The divergence between the stock market and the underlying economy has gotten ridiculous. While most of the productive economic indicators are falling, the stock market keeps rallying after each correction. The market does not pay attention to fundamentals anymore and is largely driven by popular opinion, aka sentiment.
The schizophrenic stock market is primarily driven by two major supporting factors: resumption of Fed monetary easing and the completion of a trade deal between China and the US.
The problem now is that neither is likely to happen in the short run. I do think the Fed will eventually be forced to resume QE type policies in an attempt to stave off a deflationary recession. But I don’t think China is going to agree to what the US considers a fair trade deal anytime in the near future.
The latest on the trade front has China reneging on verbal agreements on trade by changing key provisions during review of the written documents. The result of this action by China caused Trump to implement billions more of tariffs on Chinese goods.
China has responded by increasing tariffs on US goods into China. The reality is that China has historically had higher tariff rates on US goods, but the additional trade pressure will slow down the ability of US companies to do business in China.
The trade war has only escalated after recent talks. There is a business and a cultural reason for China’s actions. China does not respond well to the blustery dialogue Trump is famous for using in his US real estate dealings. They are a culture that requires mutual respect, and not excessive use of threats, when completing negotiations. Trump’s approach has backfired in these negotiations. However, the current administration is not fully to blame for China’s about-face in negotiations, which is much too simplistic of an explanation.

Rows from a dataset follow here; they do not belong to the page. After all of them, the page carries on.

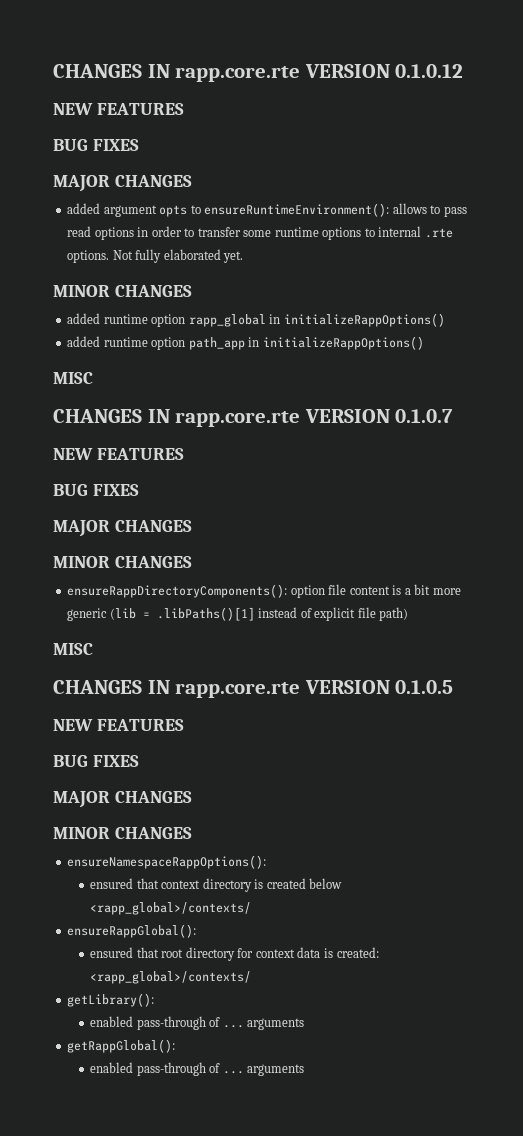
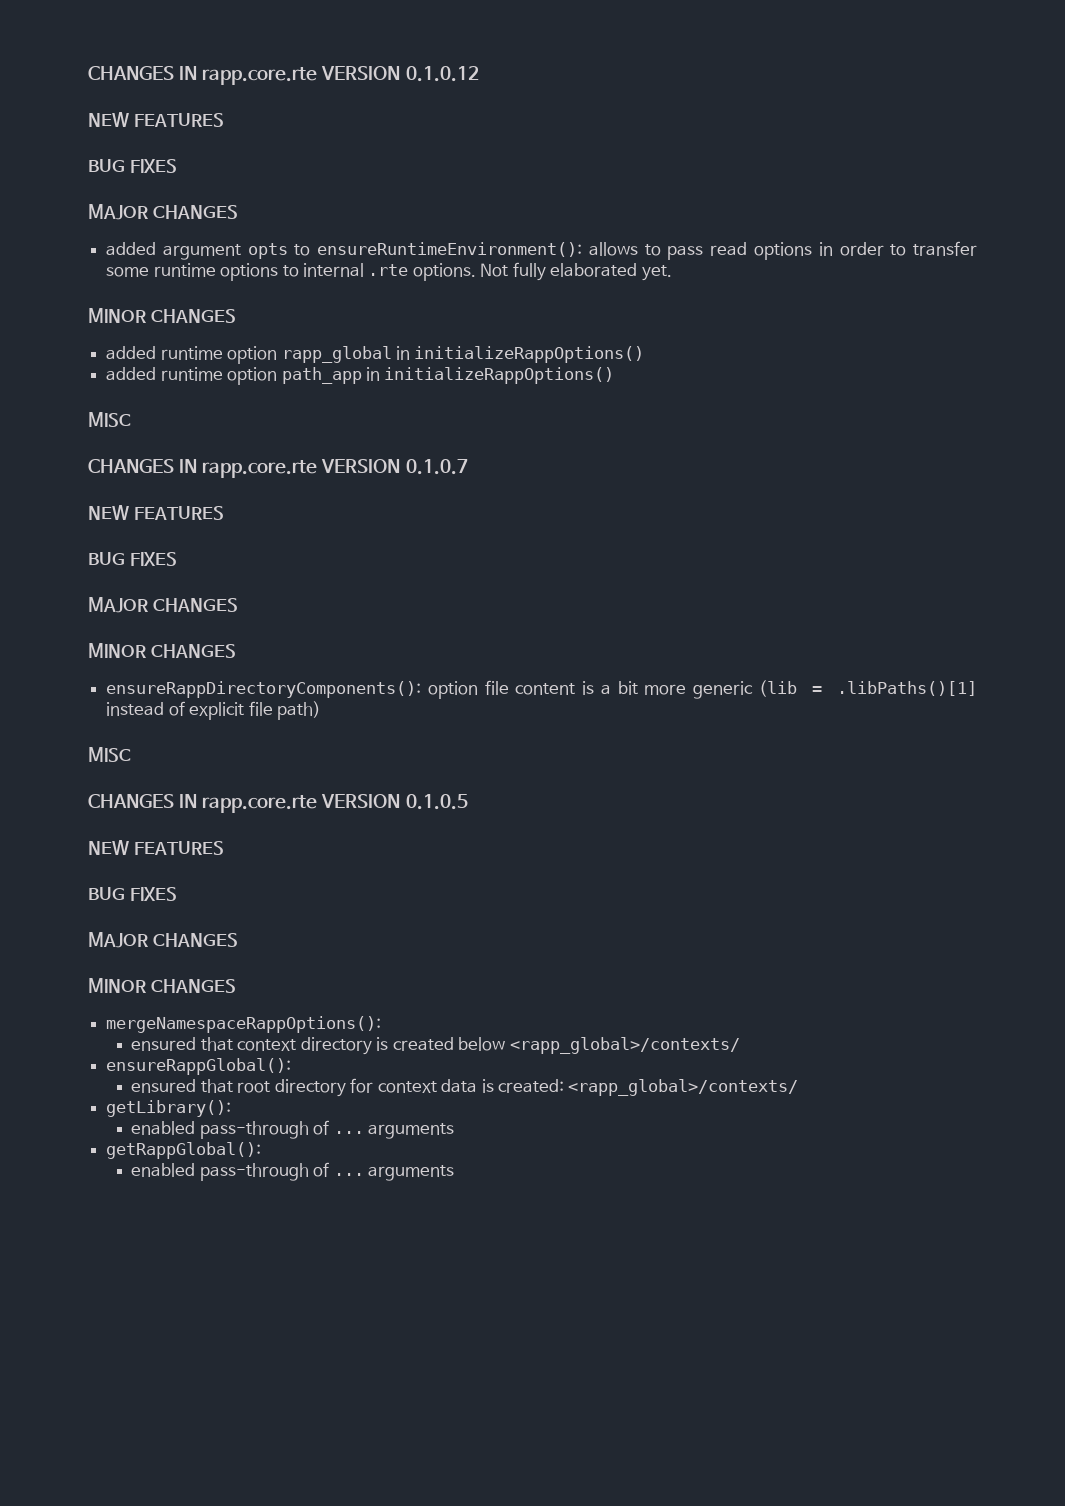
- ensureNamespaceRappOptions():
+ mergeNamespaceRappOptions():

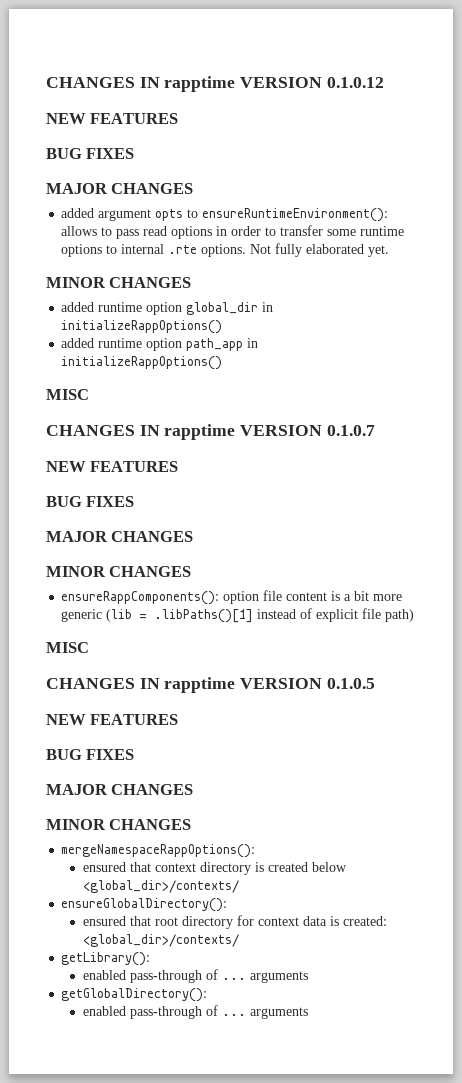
- CHANGES IN rapp.core.rte VERSION 0.1.0.12
+ CHANGES IN rapptime VERSION 0.1.0.12
- added runtime option rapp_global in initializeRappOptions()
+ added runtime option global_dir in initializeRappOptions()
- CHANGES IN rapp.core.rte VERSION 0.1.0.7
+ CHANGES IN rapptime VERSION 0.1.0.7
- ensureRappDirectoryComponents(): option file content is a bit more generic (lib = .libPaths()[1] instead of explicit file path)
+ ensureRappComponents(): option file content is a bit more generic (lib = .libPaths()[1] instead of explicit file path)
- CHANGES IN rapp.core.rte VERSION 0.1.0.5
+ CHANGES IN rapptime VERSION 0.1.0.5
- ensured that context directory is created below <rapp_global>/contexts/
- ensureRappGlobal():
+ ensured that context directory is created below <global_dir>/contexts/
+ ensureGlobalDirectory():
- ensured that root directory for context data is created: <rapp_global>/contexts/
+ ensured that root directory for context data is created: <global_dir>/contexts/
- getRappGlobal():
+ getGlobalDirectory():

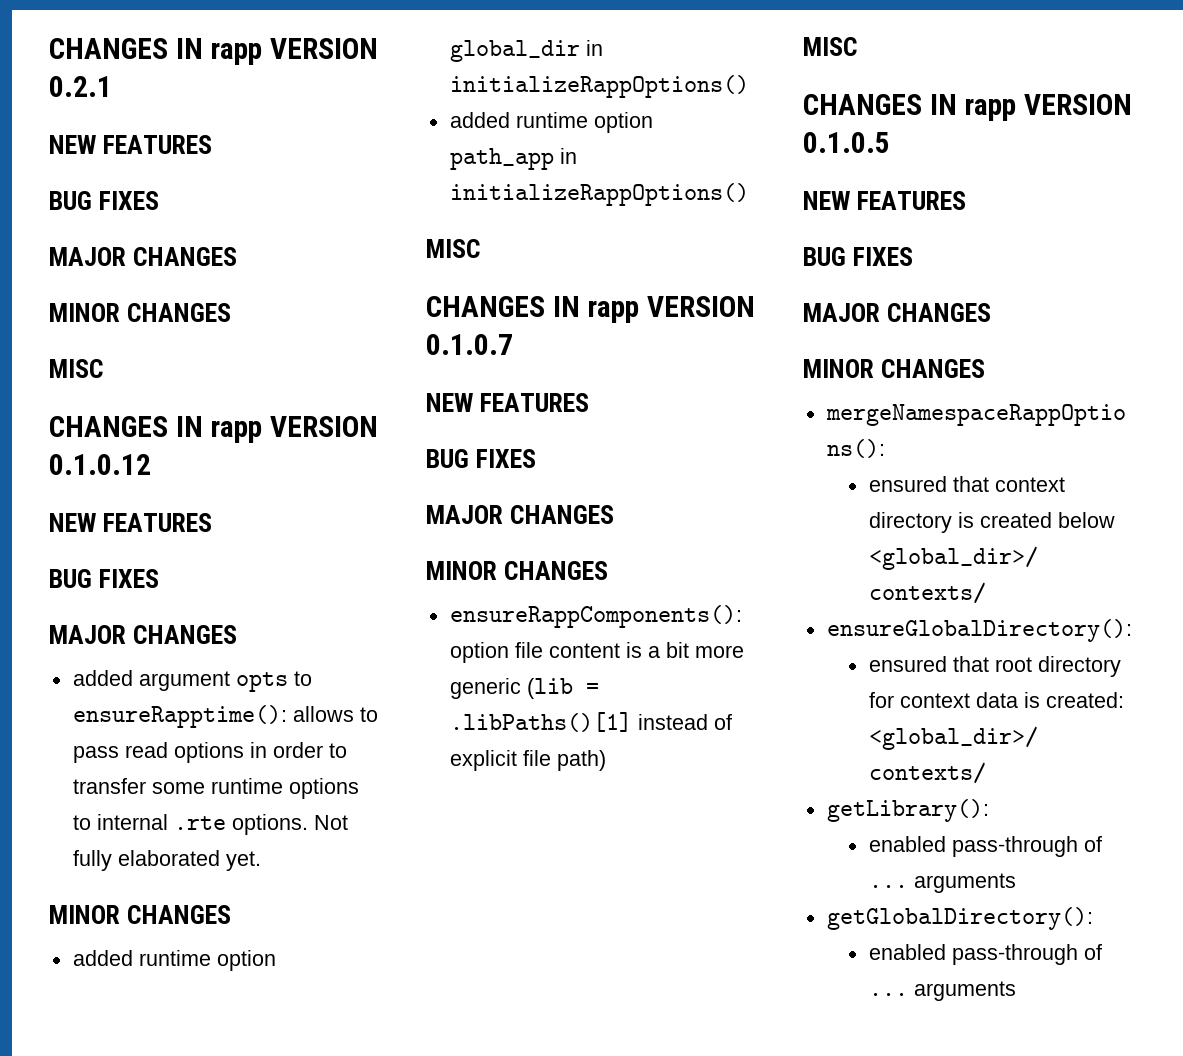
- CHANGES IN rapptime VERSION 0.1.0.12
+ CHANGES IN rapp VERSION 0.2.1
+ NEW FEATURES
+ BUG FIXES
+ MAJOR CHANGES
+ MINOR CHANGES
+ MISC
+ CHANGES IN rapp VERSION 0.1.0.12
- added argument opts to ensureRuntimeEnvironment(): allows to pass read options in order to transfer some runtime options to internal .rte options.
+ added argument opts to ensureRapptime(): allows to pass read options in order to transfer some runtime options to internal .rte options.
- CHANGES IN rapptime VERSION 0.1.0.7
+ CHANGES IN rapp VERSION 0.1.0.7
- CHANGES IN rapptime VERSION 0.1.0.5
+ CHANGES IN rapp VERSION 0.1.0.5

China needs US dollars from trade to finance their industrial sector. China is at the same time trying to advance their economy beyond industrial production and into services and technology to compete in the global markets. The plan is to build their middle class and increase the average wages of their people. At the same time, China is in the process of aligning with Russia, the Middle East, and Europe in their Belt & Road trade initiative.

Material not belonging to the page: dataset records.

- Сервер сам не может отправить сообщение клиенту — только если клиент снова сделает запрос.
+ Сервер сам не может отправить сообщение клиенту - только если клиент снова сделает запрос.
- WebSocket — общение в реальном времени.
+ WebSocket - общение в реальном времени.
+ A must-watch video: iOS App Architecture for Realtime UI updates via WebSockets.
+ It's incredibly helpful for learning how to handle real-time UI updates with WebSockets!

The initiative will expand current naval and land trade routes and expand markets for Chinese goods. The increased trade will reduce the amount of dependence China has on the US for buying it’s products. China knows the western economies are weakening, and wants to establish new trade relationships and find new sources of income.
In addition, China is heavily buying gold which strengthens their currency relative to the US dollar. The Chinese are featuring the Yuan in more and more non-dollar energy and goods contracts. As China strategically moves away from US as their primary trading partner, their leaders have less incentive to strike a complex, binding trade deal with the US. As a result of China’s economic positioning, the US now needs a strong trade deal going forward more than China does.
As far as the Federal Reserve’s monetary policy, the market should not expect a strong move in either direction right now. The US economy is very fragile at the moment. When the Fed implemented rate hikes and tightening procedures last year, the stock market crashed hard in the fourth quarter. This is an indication that market sentiment is linked at the hip with Fed policy. This is the Fed’s fault, of course, as previous QE programs designed to solve last recession’s liquidity crisis have gone too far.
Now the market lives off of the Fed like a drug addict off of their dealer. As any recovering addict will tell you, coming down off the drugs can be very painful. And if not properly managed, steep drug addictions can actually shock the system while being life threatening.
The Federal Reserve doesn’t want to ease heavily now because they are trying to build room for rate cuts in a future recession. Typically 3-6% full percentage points of interest rate room are needed to quell recessionary pressures. Not many countries in the world are positioned with high enough interest rates to accommodate this type of policy.
And given the extraordinary amount of debt floating around in the world system, 3-6% of interest rate cuts may not be nearly enough if the debt bubble pops and we slide towards a deflationary depression. The Fed needs more interest rate room, but they were not able to create it this time without stoking a legitimate recession.
NIRP policies are likely to become a fixture in the American banking system to allow for more policy maneuvering by the central bank. But first, the war on cash must continue to force them majority of users into digital forms of money. Per the IMF, cash forms a zero bound on interest rates which prevents monetary authorities from fully implementing their long desired NIRP plans.
When cash is available, however, cutting rates significantly into negative territory becomes impossible. Cash has the same purchasing power as bank deposits, but at zero nominal interest. Moreover, it can be obtained in unlimited quantities in exchange for bank money. Therefore, instead of paying negative interest, one can simply hold cash at zero interest. Cash is a free option on zero interest, and acts as an interest rate floor.
Whether or not the IMF recommendations for a NIRP system are successful likely depends on how bad the next recession is. If the recession is deep and wide across the American economy, business leaders and Keynesian economists will strongly promote both reduction in cash reserves and implementation of bank digital currencies. This system has already been outlined by the IMF.
If another crisis happens, few countries would have that kind of room for monetary policy to respond. To get around this problem, a recent IMF staff study shows how central banks can set up a system that would make deeply negative interest rates a feasible option.
The current environment does not leave a lot of wiggle room for policy planners. Should the general economy follow the direction the data seems to suggest, we are in for the end of the current bull market. Stock prices will soon follow the economy down, forcing the hand of the Fed to adjust their monetary plans to favor more easing. But, the Fed has little space under the current monetary system to implement the same plans they have used time and again in the past.
The trade deal with China looks dead, at least to the extent that Americans hope that it strongly favors them. Some type of deal will get done, but I doubt the Chinese sign an expansive agreement that locks them into trade policies not aligned with their growth objectives. That likely means US service and manufacturing sectors will experience a rapid decline during the next recession.
The stock market will not tell you any of this, of course. That is because the market is not a leading indicator of economic health. Rather, it is a measure of economic bull and bear markets that have long since been in the making.
Attention to economic indicators is the best way to avoid future stock market shocks. Gold and silver are excellent positioning tools to stabilize financial portfolios when hot economies cool off and transition into recessions, be they big or small.